Each one of these elements must be met, in order for the inventor to be awarded damages against the patent infringer. If even one of these elements are not met, you will not receive compensation for the alleged infringement.

NEXT, the bill.

There is pending legislation regarding patent infringement. This is language from a bill (113 S. 504) that the Senate introduced March 7, 2013 and it is an amendment to this patent infringement statute:

d)  No patent owner otherwise entitled to relief for infringement or contributory infringement of a patent shall be denied relief or deemed guilty of misuse or illegal extension of the patent right by reason of his having done one or more of the following: (1) derived revenue from acts which if performed by another without his consent would constitute contributory infringement of the patent; (2) licensed or authorized another to perform acts which if performed without his consent would constitute contributory infringement of the patent; (3) sought to enforce his patent rights against infringement or contributory infringement; (4) refused to license or use any rights to the patent; or (5) conditioned the license of any rights to the patent or the sale of the patented product on the acquisition of a license to rights in another patent or purchase of a separate product, unless, in view of the circumstances, the patent owner has market power in the relevant market for the patent or patented product on which the license or sale is conditioned.

  • (e) 
    • (1)  It shall not be an act of infringement to make, use, offer to sell, or sell within the United States or import into the United States a patented invention (other than a new animal drug or veterinary biological product (as those terms are used in the Federal Food, Drug, and Cosmetic Act and the Act of March 4, 1913) which is primarily manufactured using recombinant DNA, recombinant RNA, hybridoma technology, or other processes involving site specific genetic manipulation techniques) solely for uses reasonably related to the development and submission of information under a Federal law which regulates the manufacture, use, or sale of drugs or veterinary biological products.

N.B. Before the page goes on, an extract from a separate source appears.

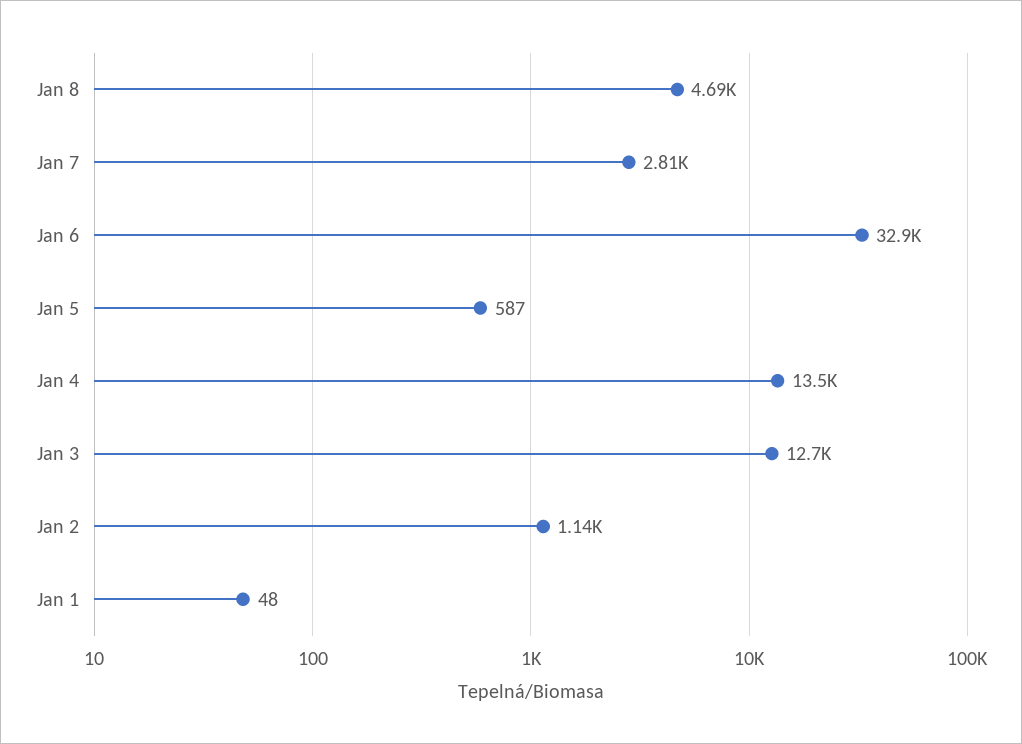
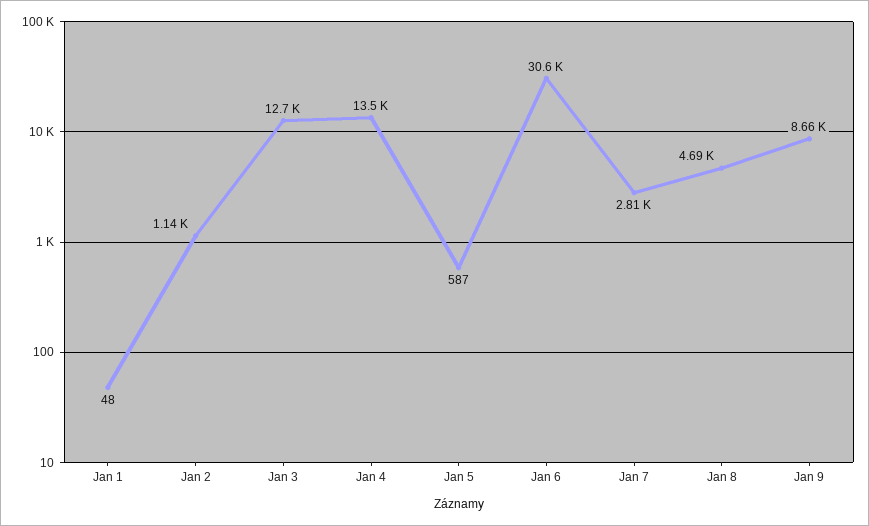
Jan 6: 32900 -> 30600
Jan 9: none -> 8660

THE PROPOSED AMENDMENT BEING CONSIDERED BY THE SENATE:

(b)  Infringement of Patent.– Section 271(e) of title 35, United States Code, is amended by adding at the end the following:

  • “(7)
    The exclusive remedy under this section for an infringement of a patent for which the Secretary of Health and Human Services has published information pursuant to subsection (b)(1) or (c)(2) of section 505 of the Federal Food, Drug, and Cosmetic Act shall be an action brought under this subsection within the 45-day period described in subsection (j)(5)(B)(iii) or (c)(3)(C) of section 505 of the Federal Food, Drug, and Cosmetic Act.”

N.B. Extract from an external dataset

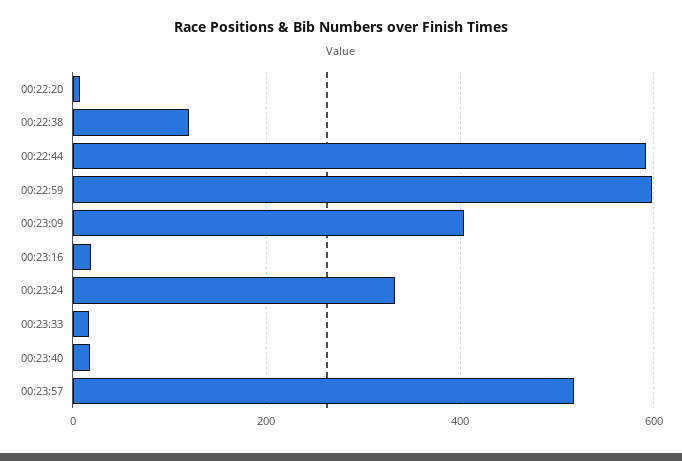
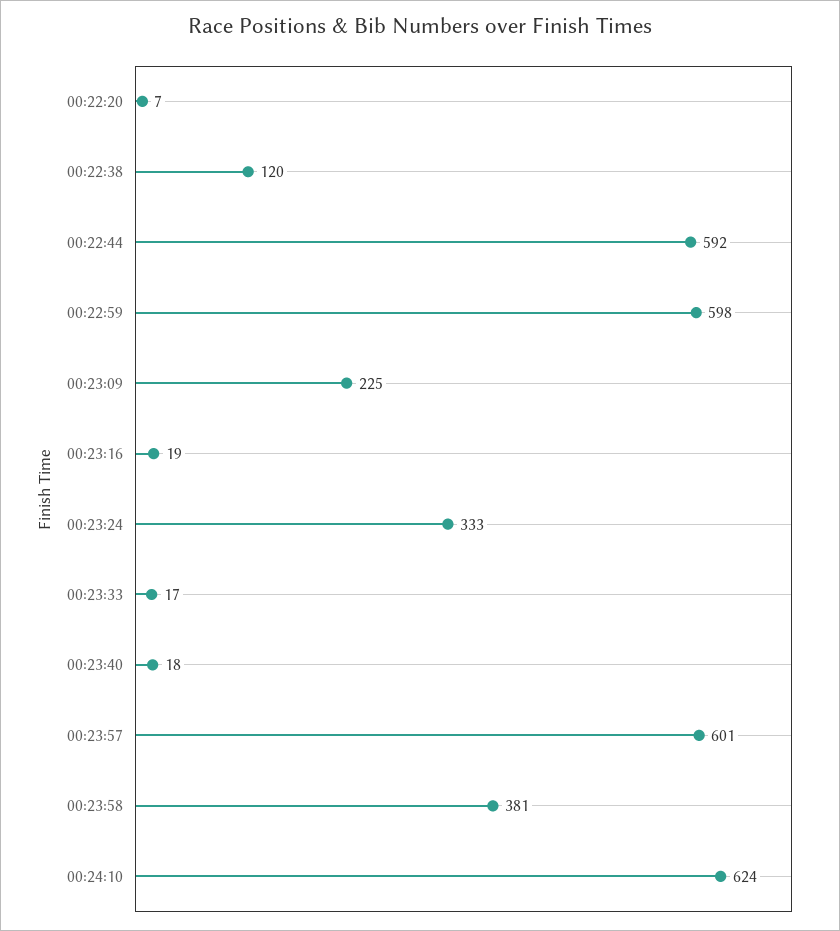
00:23:09: 400 -> 225
00:23:57: 520 -> 601
00:23:58: none -> 381
00:24:10: none -> 624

This means that redress for the patent infringement suit is brought under this statute, 35 USCS § 271 within 45 days.

 

Lastly, claim construction: the court’s interpretation of specific language found in patent 901.

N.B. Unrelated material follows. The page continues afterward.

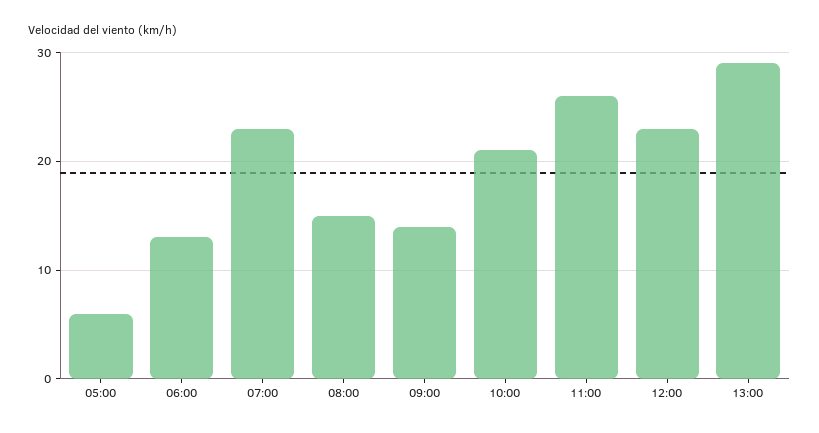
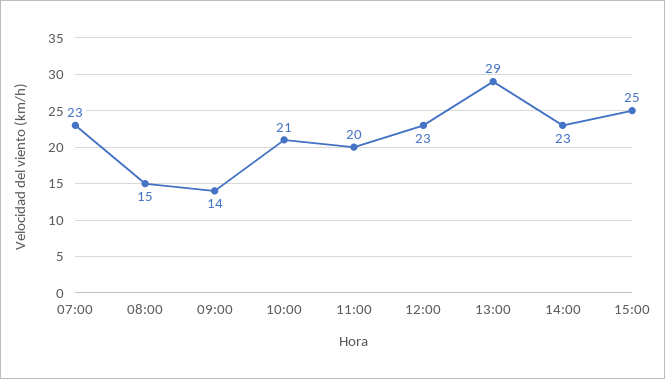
05:00: 6 -> none
06:00: 13 -> none
11:00: 26 -> 20
14:00: none -> 23
15:00: none -> 25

“Determining whether accused device infringes patent requires two-step analysis: (1) claims of patent must be construed to determine proper scope; and (2) determination must be made as to whether properly construed claims read on accused device and first step of claim construction is question of law for court, only those terms in controversy need be construed, and only to extent necessary to resolve controversy.” Glaxo Group, Ltd. v Apotex, Inc. (2003, ND Ill) 268 F Supp 2d 1013

The following is the specific language in an actual patent, interpreted in Schering Corp. v. Amgen Inc., by the United States District Court for the District of Delaware in 1998:

“A recombinant DNA molecule consisting of segments of DNA from different genomes which have been joined end-to-end outside of living cells” is interpreted by the court in Schering:

  • A ²recombinant DNA molecule² is a molecule consisting of segments of DNA from different genomes which have been joined end-to-end outside of living cells and they have the capacity to infect some host cell and being maintained therein.
  • ²Consisting of² in Claim indicates the claim is closed and no elements not recited in the claim may be included.
  • Segments of DNA from different genomes² refer to DNA segment or DNA sequences in genomes of cells or viruses which may be both naturally occurring and non-naturally occurring.
  • ²Joined end-to-end outside of living cells² is a structural limitation which may encompass identical  products made by different processes.

“Which have the capacity to infect some host and to be maintained therein, and the progeny thereof” interpreted by the court as requiring that the recombinant DNA segments infect the progeny of the host cells, but not necessarily maintained in the host cells.

“A substantially pure DNA sequence . . .said DNA sequences coding on expression for only a single polypeptide chain” is interpreted by the court as well:

Substantially pure DNA . . . coding on expression for only a single polypeptide chain² refers to “a naturally occurring or non-naturally occurring DNA sequence independent of any plasmid DNA in a host cell, which codes on expression for an immature, fused, and/or incomplete form of a naturally occurring, human leukocyte interferon protein, subsequently labeled IFN-a-1.”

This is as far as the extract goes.